The Last Investigation: What Insiders Know about the Assassination of JFK by Gaeton Fonzi

The Last Investigation: What Insiders Know about the Assassination of JFK by Gaeton Fonzi

Author:Gaeton Fonzi [Fonzi, Gaeton]
Language: eng
Format: epub
Publisher: Skyhorse Publishing
Published: 2013-08-31T16:00:00+00:00


By the time of the general staff meeting the next afternoon, all the teams in the JFK task force had gotten the word of the new investigative approach. Cornwell had held special conferences with each team. The big meeting was held in one of the large conference rooms on the fourth floor, above the staff offices, yet it still felt crowded with a few dozen people jammed into it. Cornwell sat at the head of a long conference table, a big cigar in his mouth, looking tweedy in an elbow-patch jacket. His chair was tilted back and, characteristically, his boots were up on the edge of the table. Blakey, in an uncharacteristic candy-yellow corduroy suit, had stationed himself against the wall behind Cornwell.

The room quickly grew still when Cornwell called for attention. “Allllright,” he drawled. “I understand there’s been a lot of bitching about the procedures we’ve instituted, so we’ll let anyone who has any critical comments to make speak up.”

He blew smoke from his cigar, put a Cheshire grin on his face and slowly looked around the silent room. One of the document clerks raised her hand and said she had a complaint about the new system of getting copies made. There was a discussion about that, and then someone else complained about another administrative wrinkle. Finally, Cornwell, mischievous grin still on his face and mock disappointment in his voice, said, “Gee, I thought someone would raise the big issue.”

“All right,” John Hornbeck piped up from the back of the room, “I’ll raise the big issue.” Hornbeck was the leader of Team Two, the Organized Crime unit. Sandy-haired and ruddy-faced, he had the open, ingenuous style of a “Doonesbury” good guy and impressive credentials as an Organized Crime prosecutor in Denver. (He would eventually resign early, disgusted with what he called the “craziness” of Washington, and flee back to his mountain home and his horses.)

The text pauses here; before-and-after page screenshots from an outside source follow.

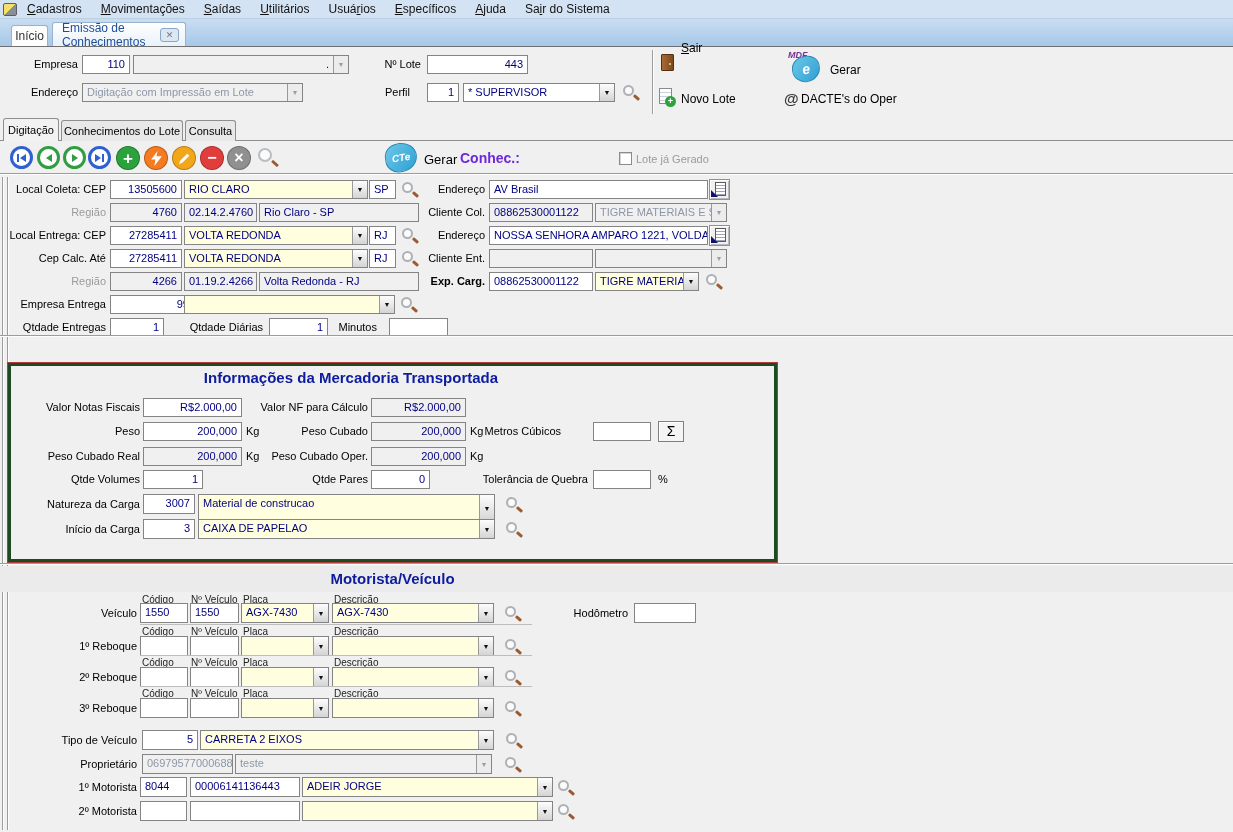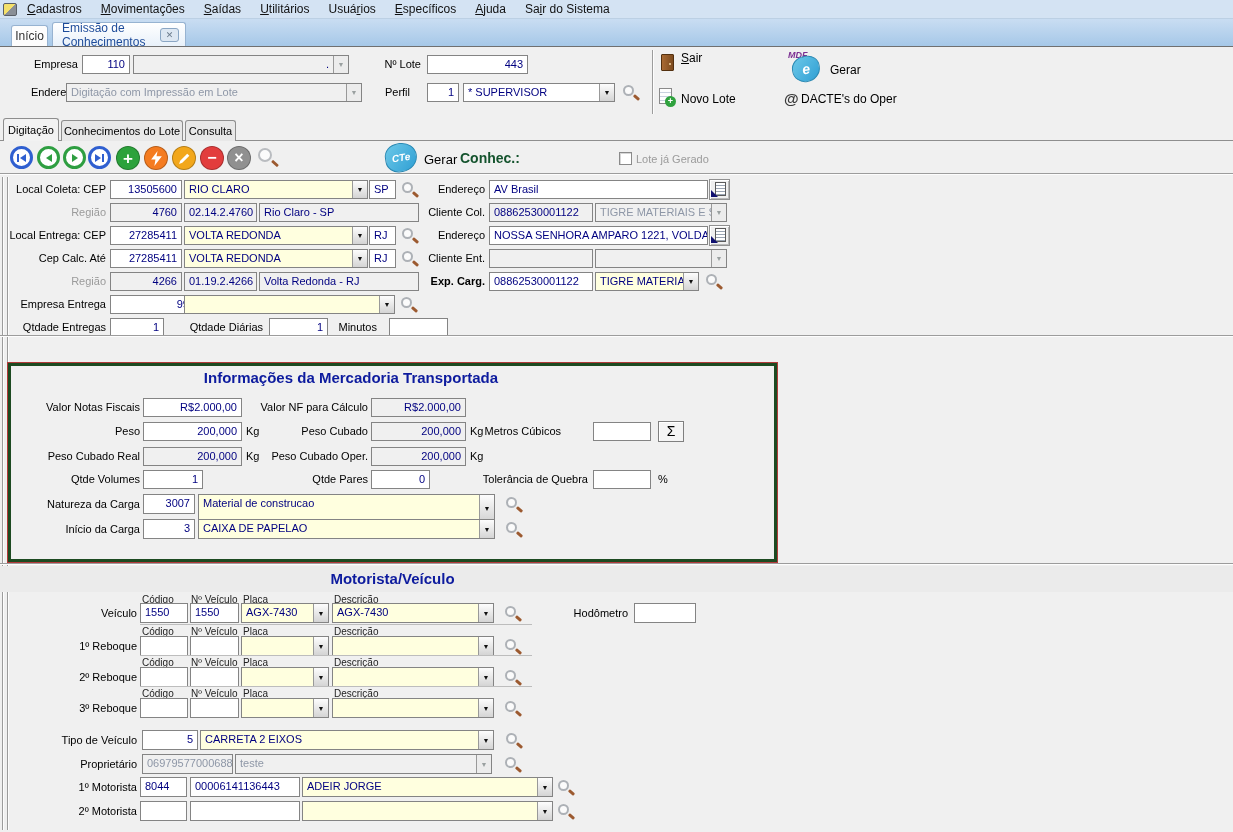--- a/index.html
+++ b/index.html
@@ -122,7 +122,7 @@
   <div class="dooric" style="left:661px;top:54px">
       <i></i>
     </div>
-  <div class="btnlabel" style="left:681px;top:51px"><u>S</u>air</div>
+  <div class="btnlabel" style="left:681px;top:41px"><u>S</u>air</div>
 </div>
 <div>
   <div class="docic" style="left:659px;top:88px">

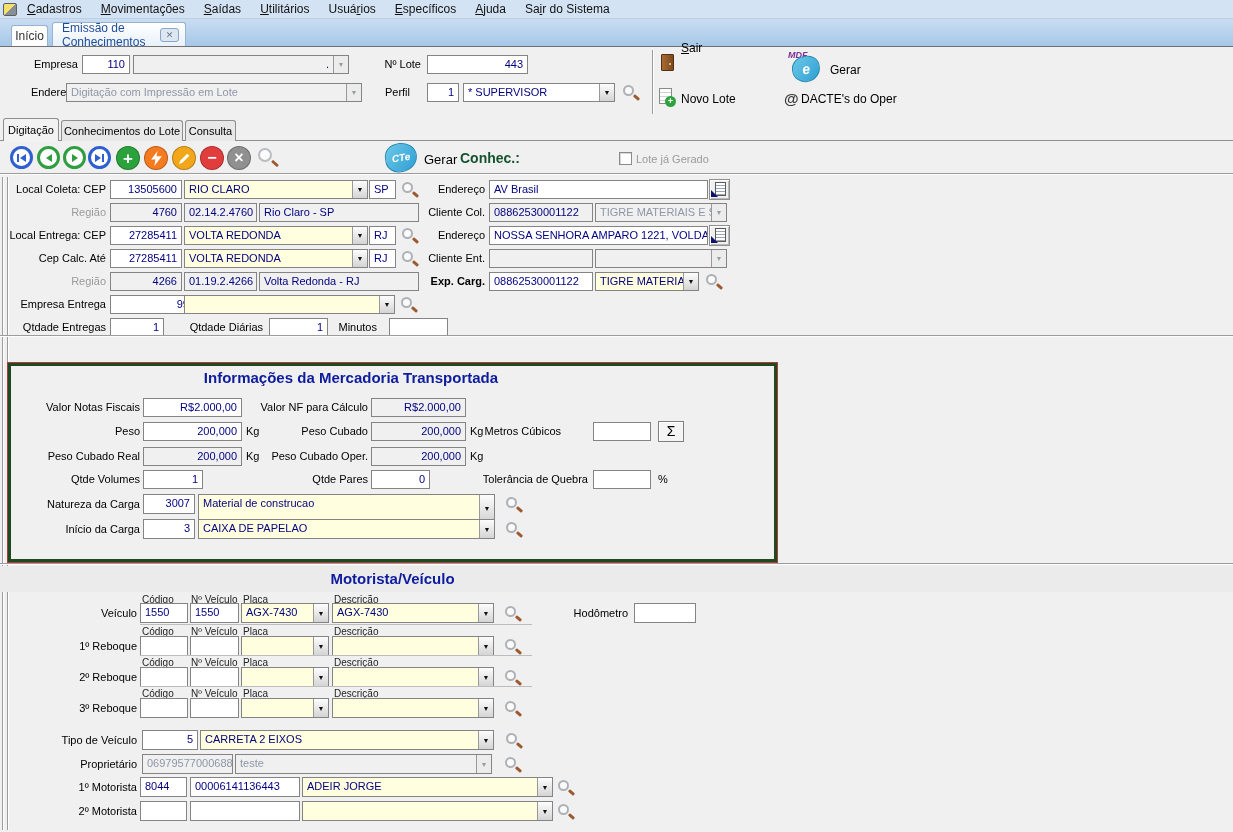--- a/index.html
+++ b/index.html
@@ -101,7 +101,7 @@
 <div class="fld r" style="left:427px;top:55px;width:101px">443</div>
 
 <div class="lbl" style="left:20px;top:86px;width:58px">Endereço</div>
-<div class="fld dis graytext combo" style="left:66px;top:83px;width:296px">
+<div class="fld dis graytext combo" style="left:82px;top:83px;width:221px">
   <span>Digitação com Impressão em Lote</span>
   <span class="arw dis">▼</span>
 </div>

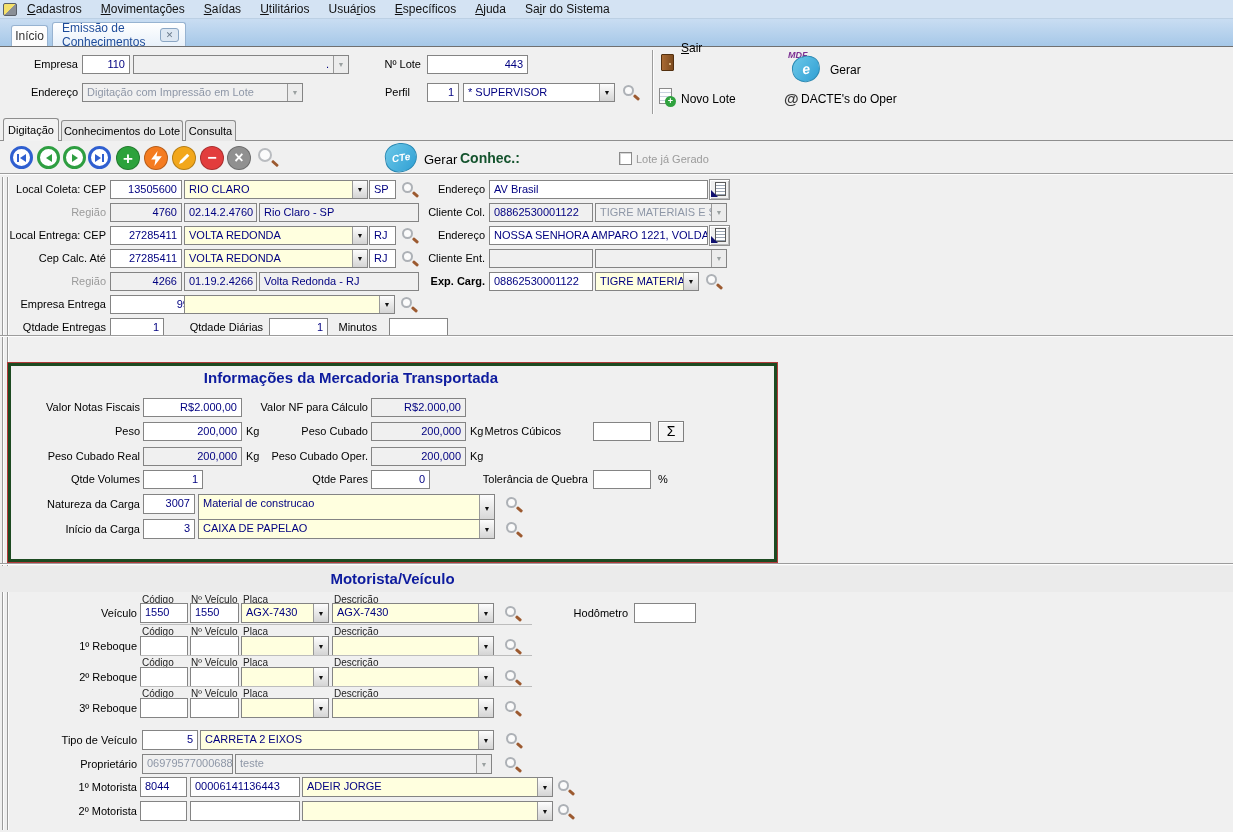--- a/index.html
+++ b/index.html
@@ -181,7 +181,7 @@
   <div class="blob" style="left:385px;top:143px;width:32px;height:29px;border-radius:48% 52% 55% 45%;font-size:10px">CTe</div>
   <div class="btnlabel" style="left:424px;top:152px;font-size:13px">Gerar</div>
 </div>
-<div class="abs" style="left:460px;top:150px;font-size:14px;font-weight:bold;color:#14532d">Conhec.:</div>
+<div class="abs" style="left:460px;top:150px;font-size:14px;font-weight:bold;color:#6d28d9">Conhec.:</div>
 <div class="cb" style="left:619px;top:152px"></div>
 <div class="abs" style="left:636px;top:153px;font-size:11px;color:#9b9b9b">Lote já Gerado</div>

“The big issue,” Hornbeck said, “is whether this investigation is going to be conducted in terms of restricted issues, in terms of getting out a report, or is it going to be a true, wide-ranging investigation?”

That summed it up. Cornwell answered it by repeating what he had told the individual teams: We were done foraging; we were not living in the real world, we were living in the legislative world; we had to get the report out.

Then Blakey spoke up. “Listen,” he said, “I’ve laid this all out to you from the beginning. I said we would spend the first months looking at the entire spectrum of the case and defining our goals. Well, we reached the point where we must start moving on the report. Our main priority is the report. Now you may say I’m trying to cover my ass, but you don’t have to worry about me covering my ass because I know how a report should be written. I know how to make a report look good. But I want more than that. I also want the report to be good.